Reproduce the records below exactly, but only between the lines holding "[119,200,138,208] are ->" and "[328,329,348,340] list ->", inclusive.

─── Data in this exercise

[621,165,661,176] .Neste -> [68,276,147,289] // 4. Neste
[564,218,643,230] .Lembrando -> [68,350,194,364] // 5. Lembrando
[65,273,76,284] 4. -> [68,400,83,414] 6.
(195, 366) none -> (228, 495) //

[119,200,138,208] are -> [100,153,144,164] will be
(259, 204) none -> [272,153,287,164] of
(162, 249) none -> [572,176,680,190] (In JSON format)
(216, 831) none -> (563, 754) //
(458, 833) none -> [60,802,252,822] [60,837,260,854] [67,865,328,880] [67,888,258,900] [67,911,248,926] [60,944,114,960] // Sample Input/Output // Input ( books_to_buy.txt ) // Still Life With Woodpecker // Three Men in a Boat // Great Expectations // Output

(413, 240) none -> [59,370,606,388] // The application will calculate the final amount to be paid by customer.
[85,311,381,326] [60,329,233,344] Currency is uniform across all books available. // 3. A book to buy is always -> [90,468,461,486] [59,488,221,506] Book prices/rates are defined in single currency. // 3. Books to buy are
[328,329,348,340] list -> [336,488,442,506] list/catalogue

──────
─── Data in this exercise

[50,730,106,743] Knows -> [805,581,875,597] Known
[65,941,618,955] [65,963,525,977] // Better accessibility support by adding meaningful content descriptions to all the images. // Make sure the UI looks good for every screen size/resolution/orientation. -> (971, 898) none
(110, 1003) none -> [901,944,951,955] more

──────
─── Data in this exercise

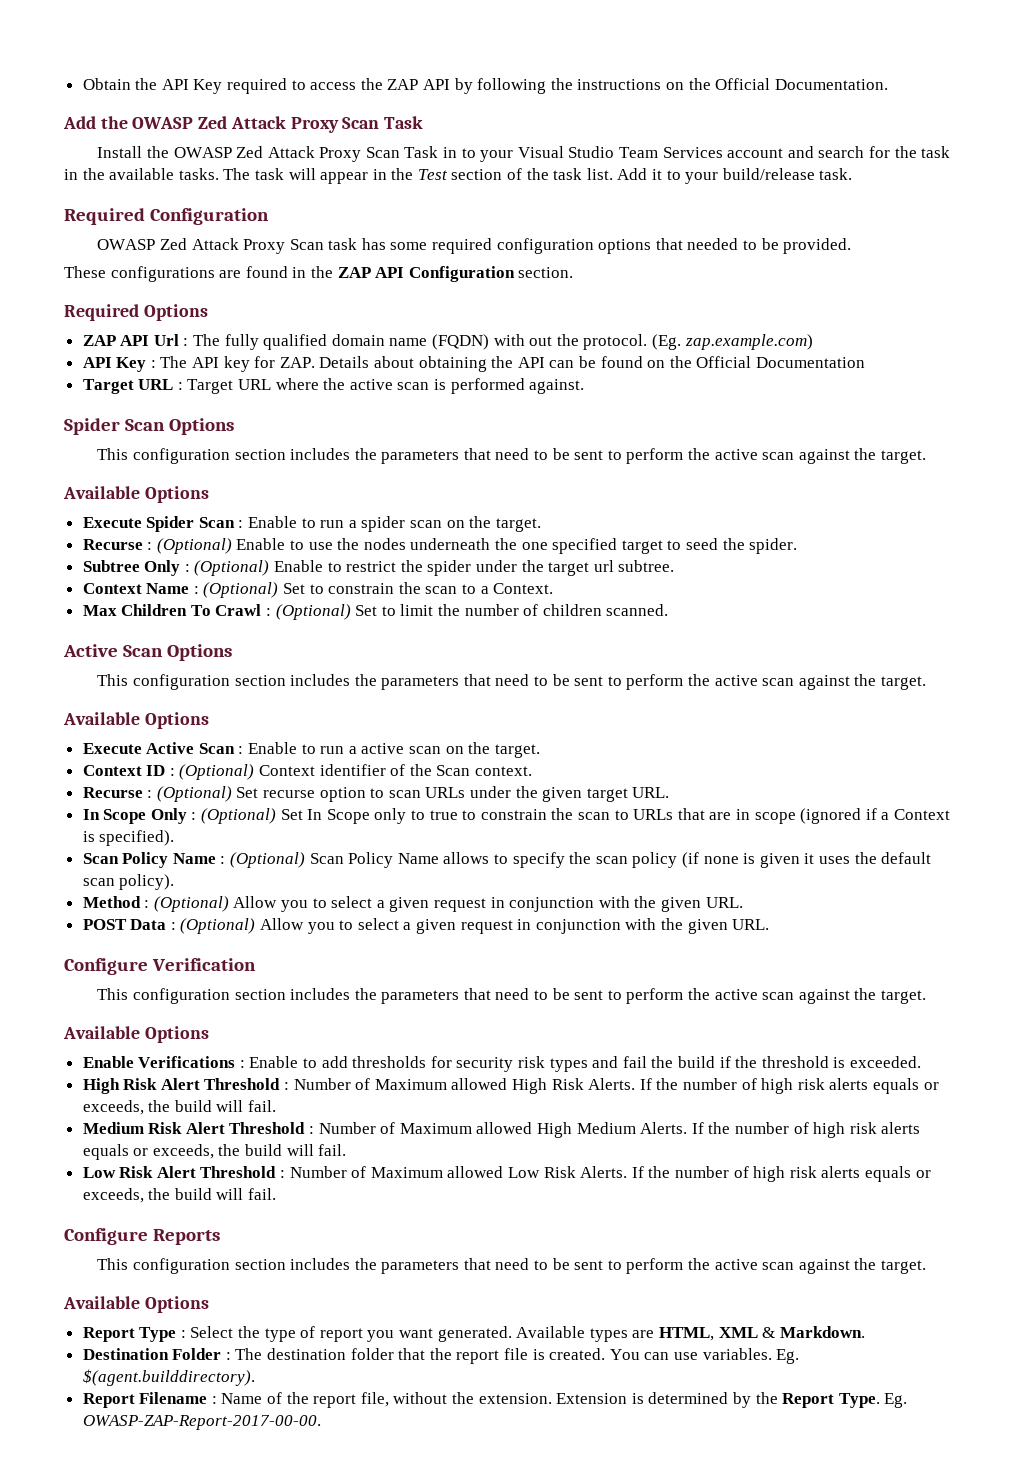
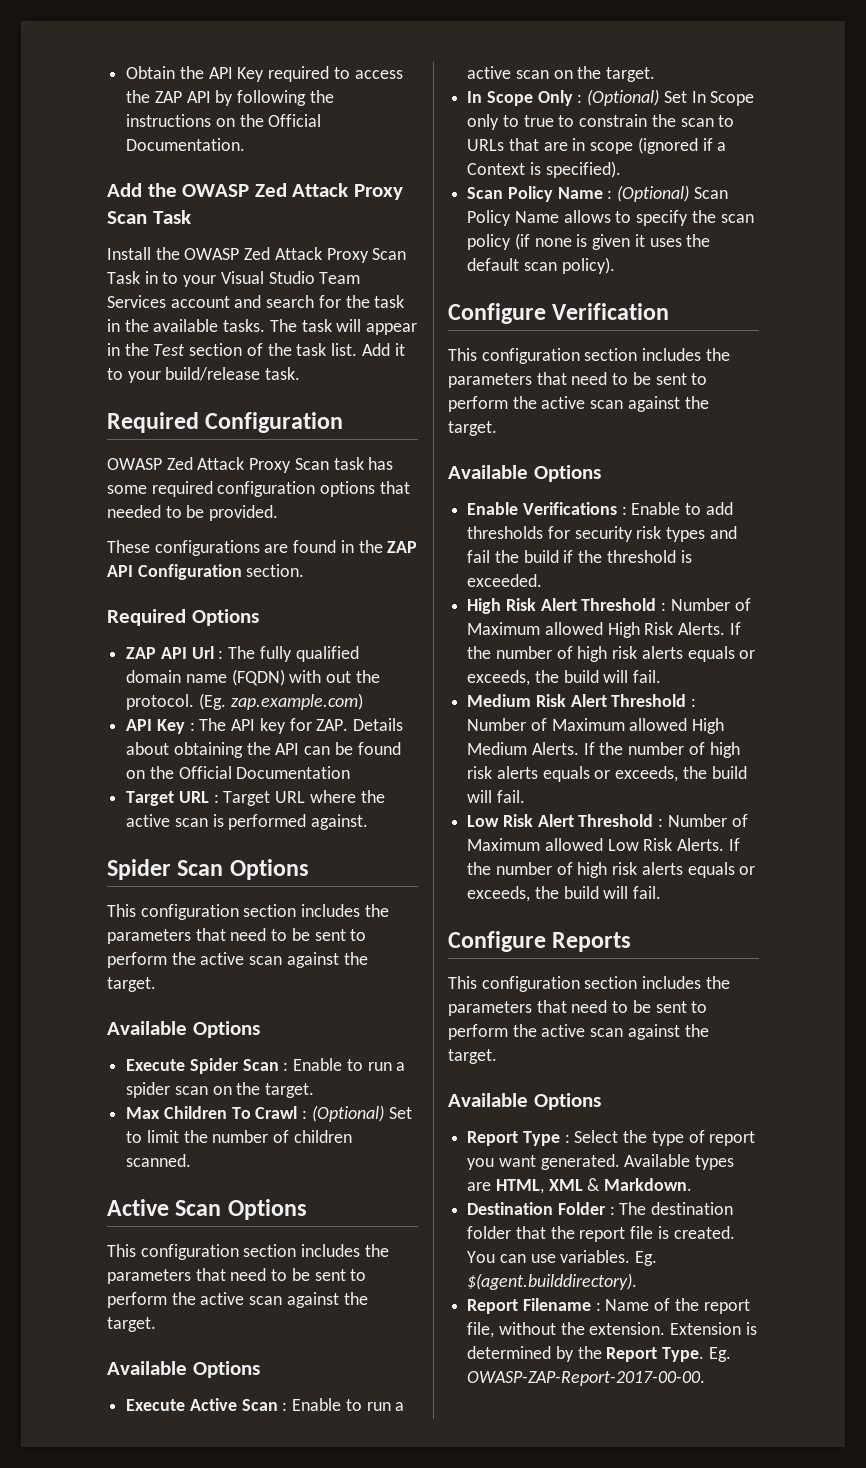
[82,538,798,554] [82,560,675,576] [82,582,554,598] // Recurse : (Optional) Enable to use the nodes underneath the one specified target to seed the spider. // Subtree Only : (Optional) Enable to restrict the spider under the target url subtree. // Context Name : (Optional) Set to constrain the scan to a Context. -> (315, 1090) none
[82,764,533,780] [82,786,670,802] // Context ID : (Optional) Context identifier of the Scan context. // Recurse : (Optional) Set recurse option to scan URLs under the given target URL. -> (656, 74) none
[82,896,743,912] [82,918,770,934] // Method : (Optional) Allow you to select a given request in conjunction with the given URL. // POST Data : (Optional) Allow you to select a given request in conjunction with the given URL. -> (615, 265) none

──────

### Output below
[119,200,138,208] are -> [100,153,144,164] will be
(259, 204) none -> [272,153,287,164] of
(162, 249) none -> [572,176,680,190] (In JSON format)
(216, 831) none -> (563, 754) //
(458, 833) none -> [60,802,252,822] [60,837,260,854] [67,865,328,880] [67,888,258,900] [67,911,248,926] [60,944,114,960] // Sample Input/Output // Input ( books_to_buy.txt ) // Still Life With Woodpecker // Three Men in a Boat // Great Expectations // Output

(413, 240) none -> [59,370,606,388] // The application will calculate the final amount to be paid by customer.
[85,311,381,326] [60,329,233,344] Currency is uniform across all books available. // 3. A book to buy is always -> [90,468,461,486] [59,488,221,506] Book prices/rates are defined in single currency. // 3. Books to buy are
[328,329,348,340] list -> [336,488,442,506] list/catalogue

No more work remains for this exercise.